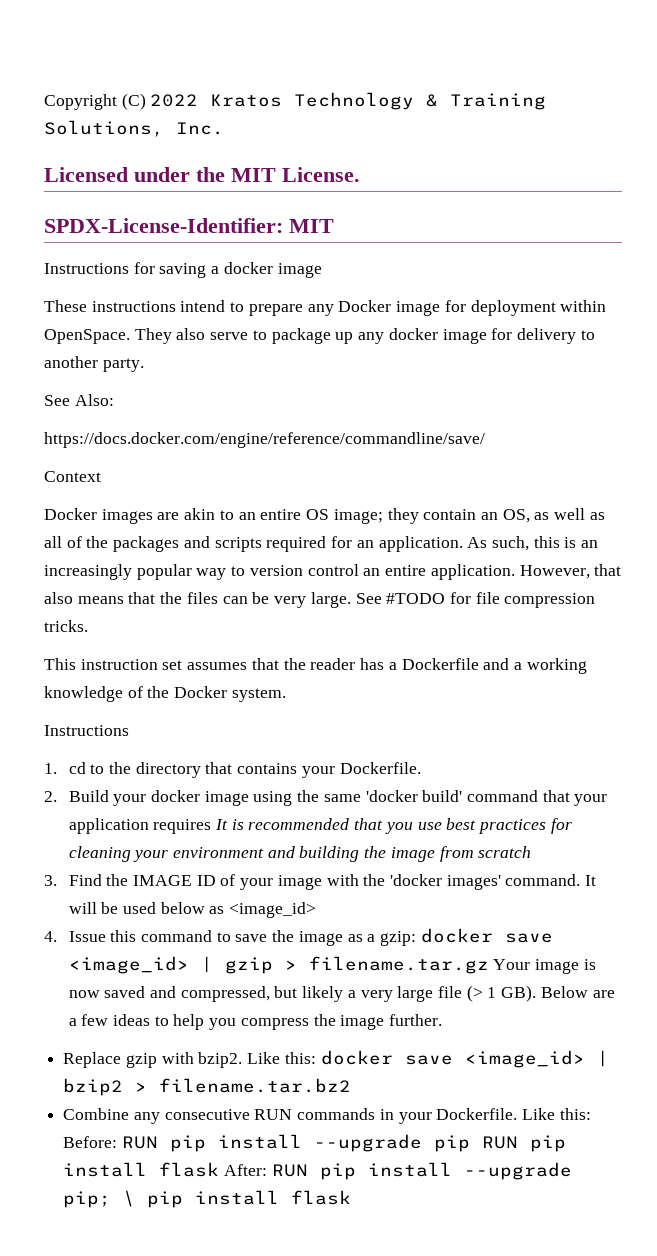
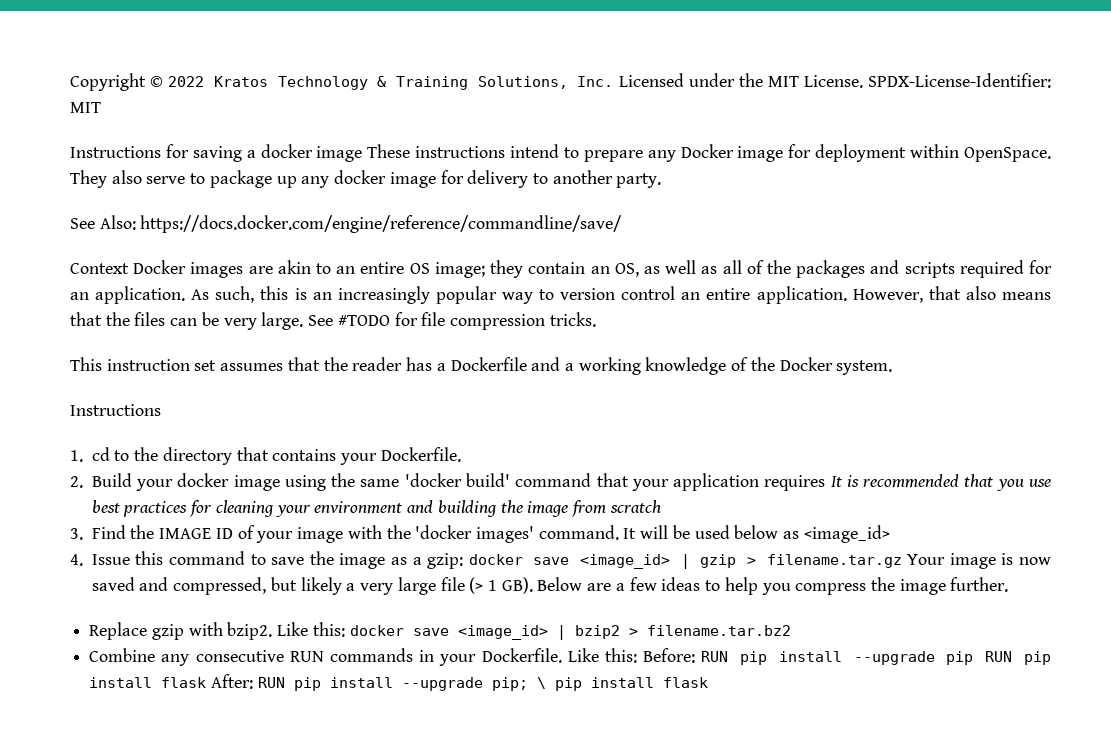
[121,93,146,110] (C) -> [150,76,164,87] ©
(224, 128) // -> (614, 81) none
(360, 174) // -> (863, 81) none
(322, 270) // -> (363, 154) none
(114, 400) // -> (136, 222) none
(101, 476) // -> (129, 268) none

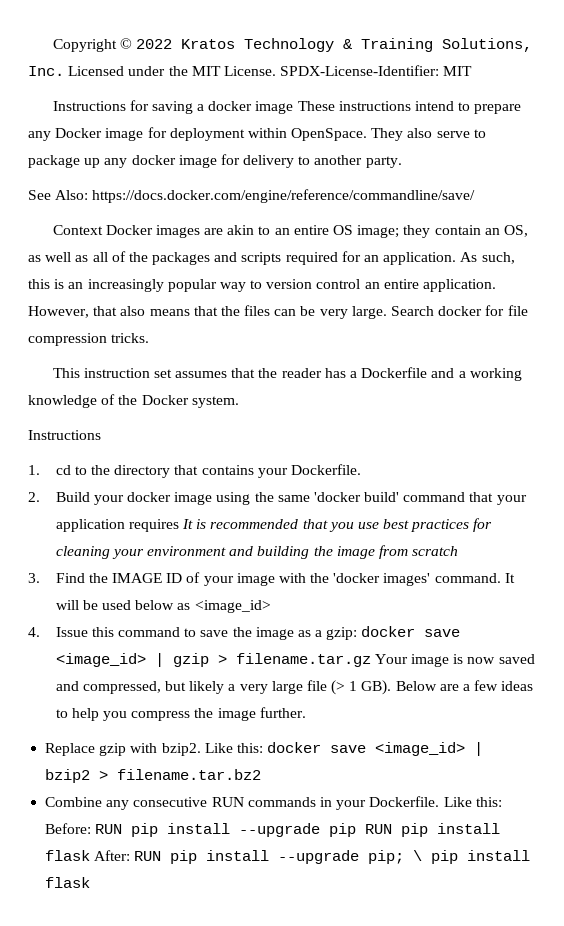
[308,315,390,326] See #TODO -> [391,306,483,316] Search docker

* [THE TASK]:
Your answer must reproduce exactly the lines from the line with "(114, 400) // -> (136, 222) none" through the end of the material, both ends included, with every picture dropped.

* [OUTPUT FOR THIS TASK]:
(114, 400) // -> (136, 222) none
(101, 476) // -> (129, 268) none

[308,315,390,326] See #TODO -> [391,306,483,316] Search docker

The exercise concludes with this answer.